Now extended thru October 31st!
A long, dark night of the souls remains a brilliant, blistering classic
|Redtwist Theatre presents|
|Who’s Afraid of Virginia Woolf?|
Review by Clint May
It’s been half a century since Edward Albee dropped his nuclear family bomb on the supposedly utopian versions of the 50s, and we’re still dealing with the radioactive fallout. Eager audiences and fawning critics still fill up theatres to leer voyeuristically at one of the most dysfunctional couples to tread the boards. Brought to life at least once a year somewhere in the city, one wonders at our continued fascination with witnessing these two sadists tear into each other. Are modern audiences masochists?

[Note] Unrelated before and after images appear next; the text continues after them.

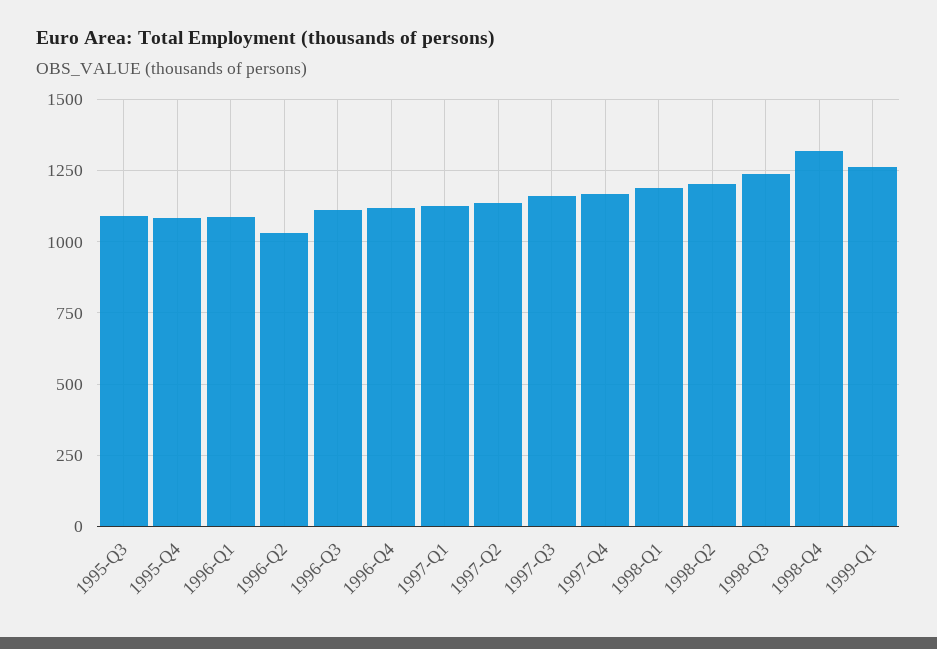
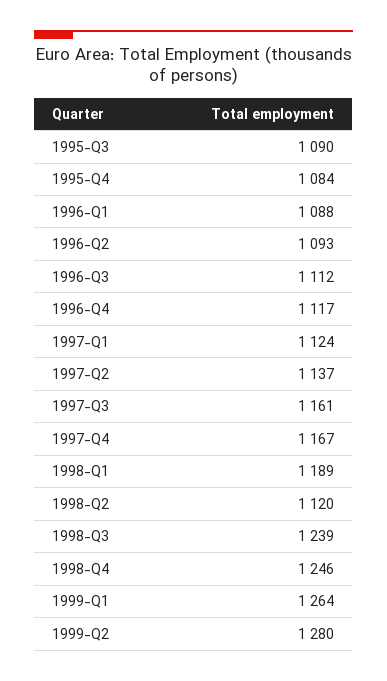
1996-Q2: 1025 -> 1093
1998-Q2: 1200 -> 1120
1998-Q4: 1325 -> 1246
1999-Q2: none -> 1280

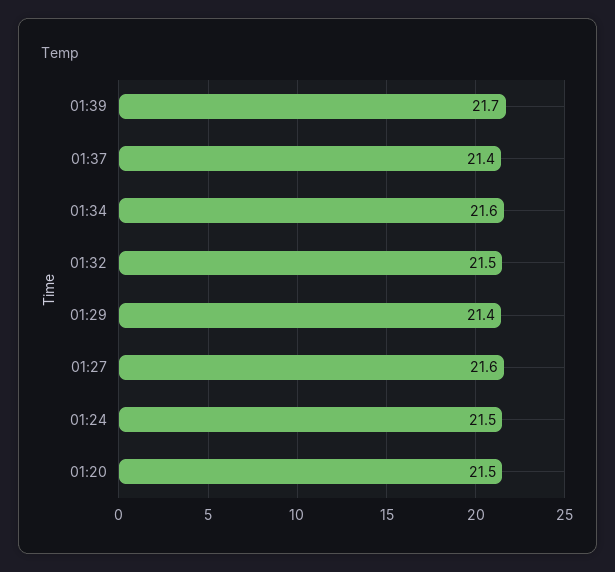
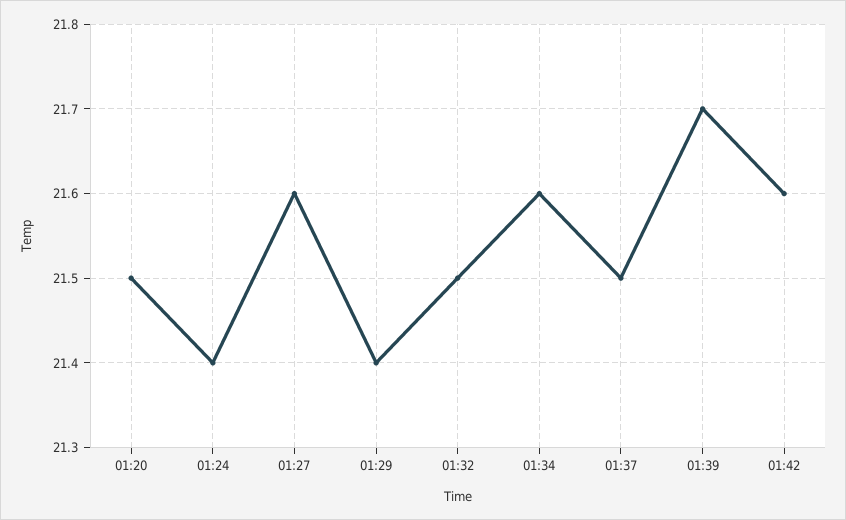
01:37: 21.4 -> 21.5
01:24: 21.5 -> 21.4
01:42: none -> 21.6

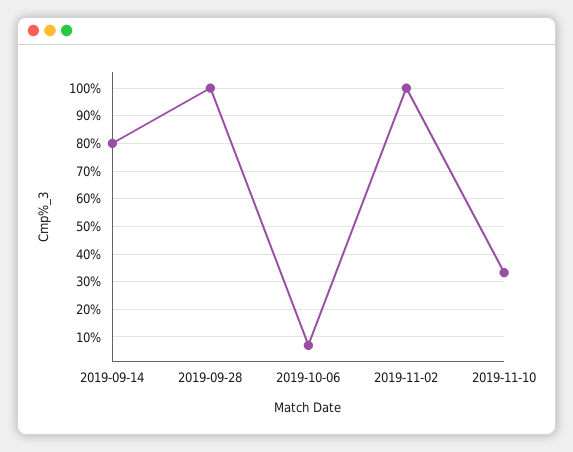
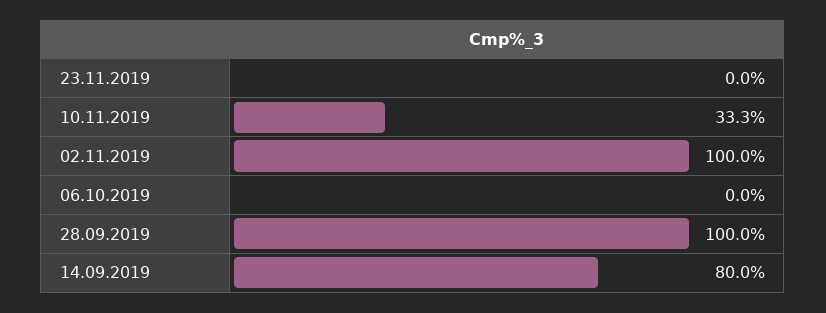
2019-10-06: 7.5 -> 0
23.11.2019: none -> 0

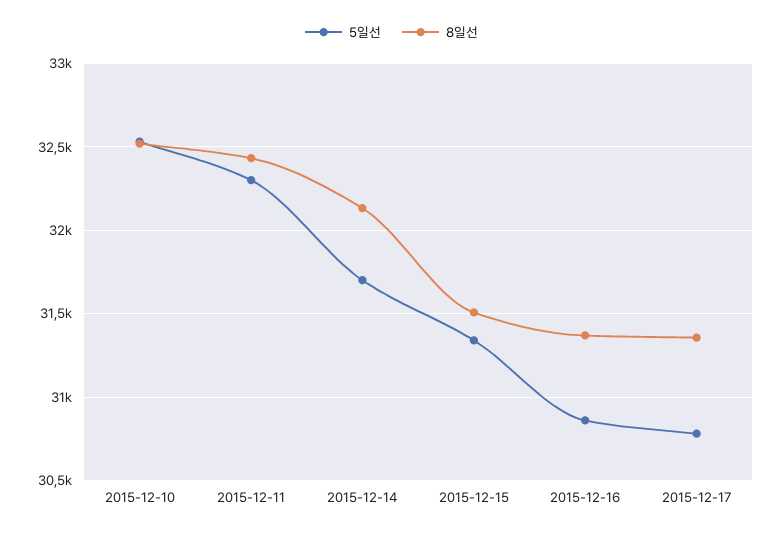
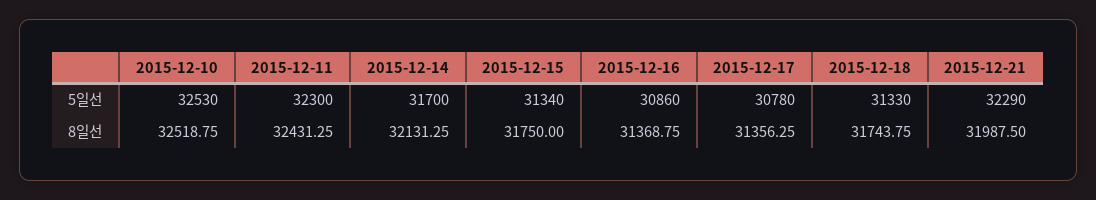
8일선, 2015-12-15: 31500 -> 31750
5일선, 2015-12-18: none -> 31330
5일선, 2015-12-21: none -> 32290
8일선, 2015-12-18: none -> 31743.75
8일선, 2015-12-21: none -> 31987.5

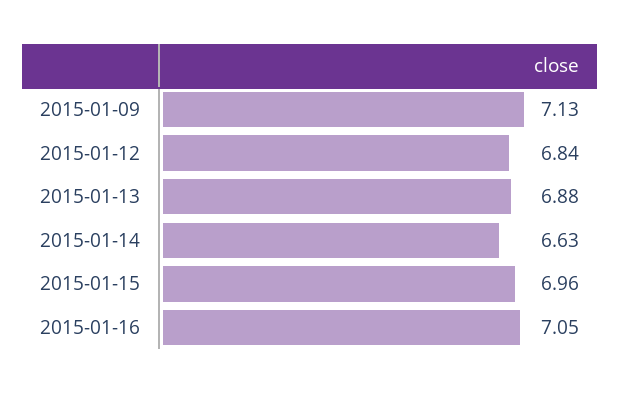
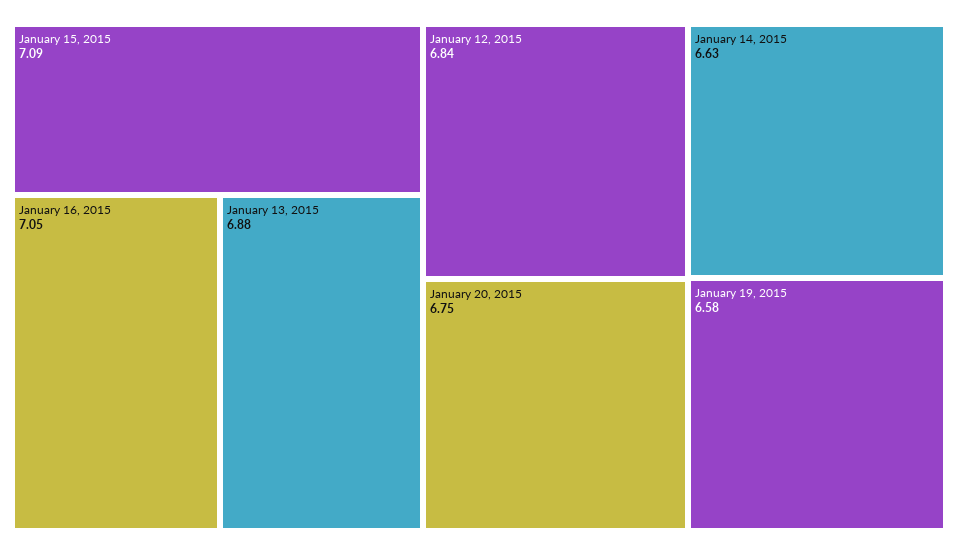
2015-01-09: 7.13 -> none
2015-01-15: 6.96 -> 7.09
January 20, 2015: none -> 6.75
January 19, 2015: none -> 6.58

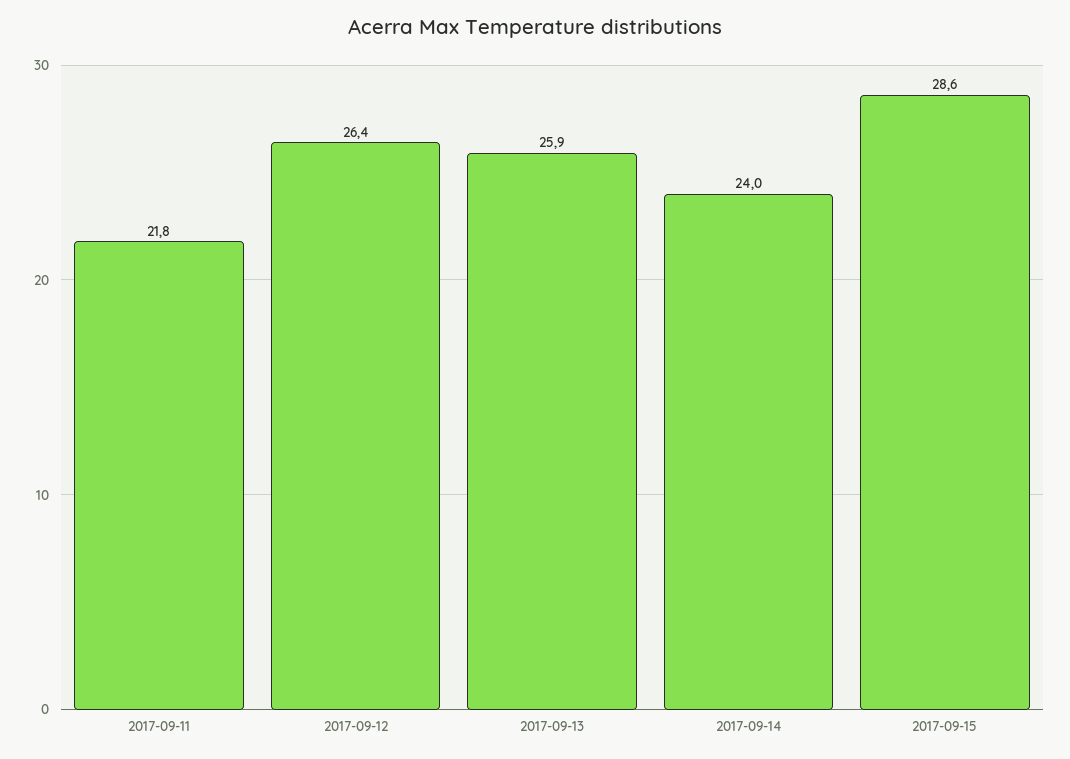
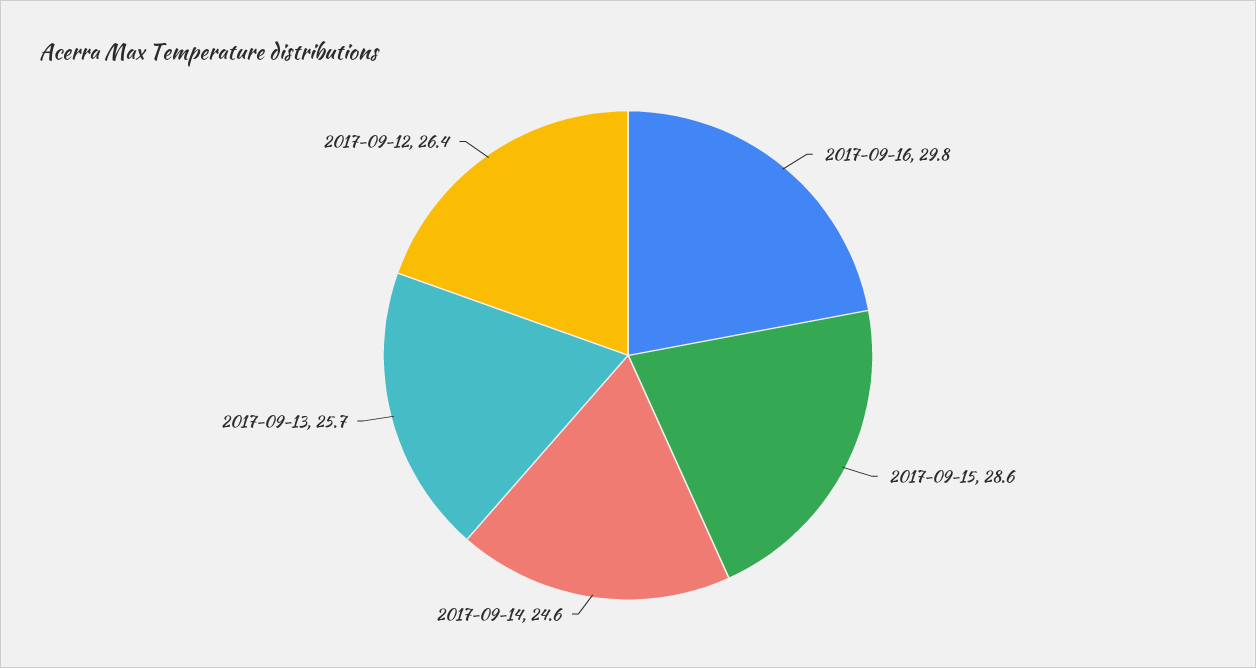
2017-09-11: 21.8 -> none
2017-09-13: 25.9 -> 25.7
2017-09-14: 24 -> 24.6
2017-09-16: none -> 29.8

Certainly George (Brian Parry) and Martha (Jacqueline Grandt)—auspiciously named for our founding first family—need an audience. Perhaps after 23 years they’ve grown tired of sparring in a vacuum and need additional victims to absorb their vitriol. Within moments of returning home from a university mixer, they’re at each other in what is clearly a well-rehearsed sparring pattern. George is a sad “bog” of an associate professor in history who apparently never learned it well because he is endlessly repeating it. Martha is a daddy’s girl and daddy just so happens to be the president of this minor New England institution.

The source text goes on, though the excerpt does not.